Anda sudah baca kompas cetak hari ini, Kamis 12 November 2009? Sekolah segera Padatkan pelajaran.

Perubahan jadwal ujian nasional SMP dan SMA sederajat yang dimajukan pada Maret mengagetkan guru-guru. Pihak sekolah segera mengatur strategi baru untuk memadatkan materi pembelajaran dan memajukan pemberian pelajaran tambahan untuk siswa kelas III.

Berdasarkan Peraturan Menteri Pendidikan Nasional Nomor 75 Tahun 2009 tentang Ujian Nasional (UN) SMP/MTs, SMP Luar Biasa, SMA/MA, dan SMK, jadwal UN yang biasanya dilaksanakan pada April dimajukan menjadi Maret. UN untuk SMA sederajat dilaksanakan minggu ketiga Maret 2010, sedangkan untuk SMP sederajat pada minggu keempat Maret 2010.

Otak saya bekerja ekstra, dan tidak menerima begitu saja keadaan ini. Dalam koran kompas itu saya baca, Sulistiyo, Ketua Umum Pengurus Besar Persatuan Guru republik Indonesia, mengatakan. pelaksanaan UN sering kali mengorbankan siswa dan guru. Di tingkat akhir sekolah pembelajaran siswa hanya difokuskan untuk lulus UN dengan pemberian pelajaran tambahan yang bisa menyebabkan siswa stres. ”Pencapaian UN sering kali tidak menggambarkan kualitas pendidikan yang sesungguhnya. Ini perlu mendapat evaluasi yang serius,” ujar Sulistiyo

Seorang guru besar Universitas Negeri Semarang (UNS) telah berani mengatakan itu, bukankah kami yang menjadi guru di sekolah harus juga berani meng-amininya?. UN telah membuat kreativitas siswa tak tergali dengan baik. UN membuat lab-lab IPA menjadi sepi, yang harusnya penuh dengan percobaan-percobaan IPA menjadi tergantikan dengan pendalaman materi UN. Guru-guru pun menjadi lemah dalam bidang tulis menulis karena waktunya telah habis dalam rutinitas kerja mengangkat nilai UN sekolah. Budaya meneliti seakan sirna, dan kegiatan diskusi ilmiah pun kian sunyi saja.
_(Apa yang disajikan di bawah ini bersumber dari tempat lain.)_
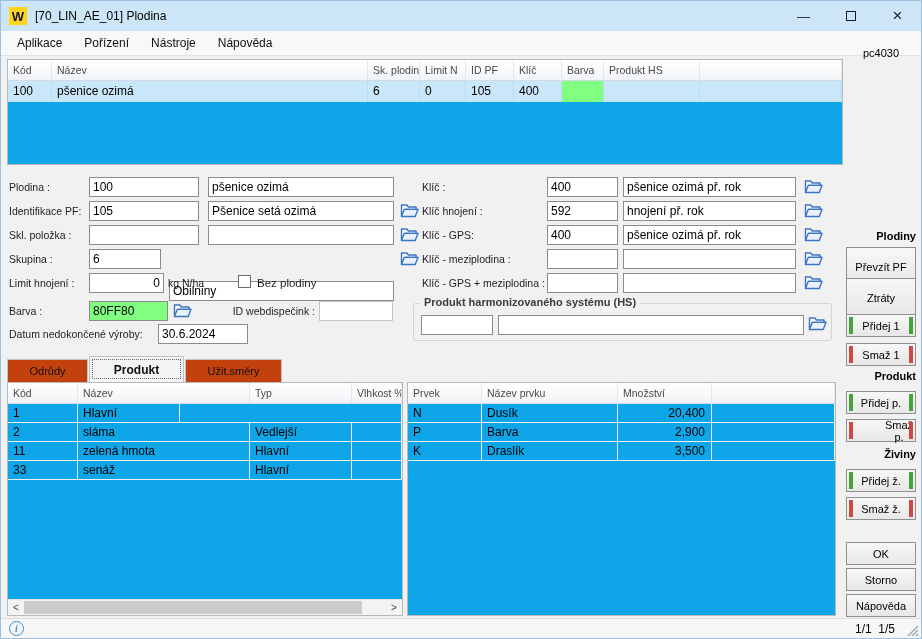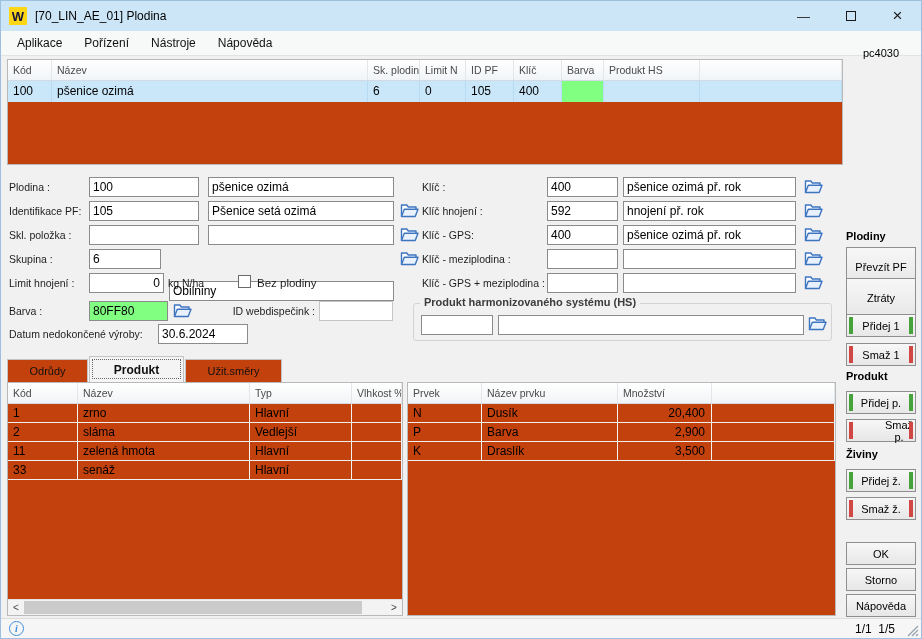"Kód" .grid { background: #c2410c -> #0ea5e9 }
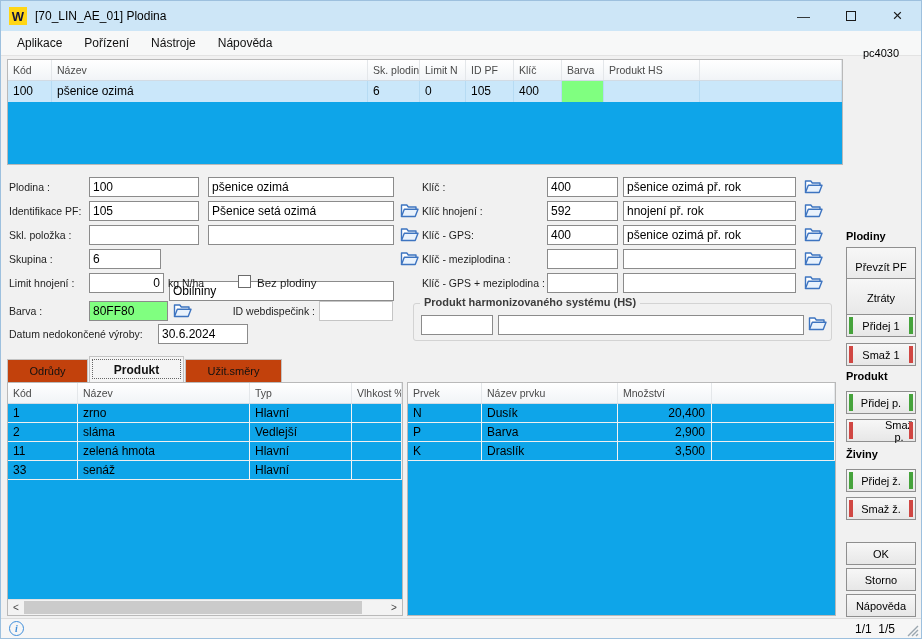"Plodiny" .side-title { text-align: left -> right }
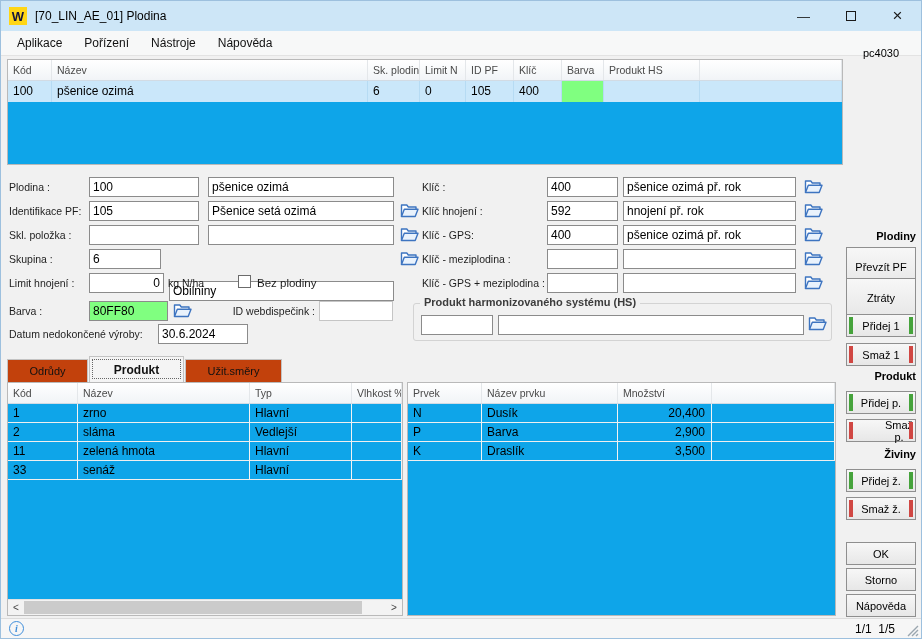"zrno" div.gc { html: <div>zrno</div> -> none }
Anak-anak menambah waktu jam belajarnya demi UN. Bagi mereka yang punya uang banyak, akan mendaftarkan dirinya mengikuti bimbingan belajar (Bimbel). Bimbel menjadi subur dan berdiri dengan megahnya menyayingi sekolah berkat adanya UN. Bahkan ada iklan bimbel yang menuliskan, Bila anak anda tak lulus UN, uang anda akan kami kembalikan 100%. Bahkan ada brosur bimbel yang menuliskan, anak-anak ini masuk sekolah favorit dan perguruan ternama berkat bimbingan kami. Lalu guru kemana?

Akhirnya ada sebuah pertanyaan besar dalam batin saya yang terdalam, Buat apa sekolah kalau cuma mengejar nilai UN?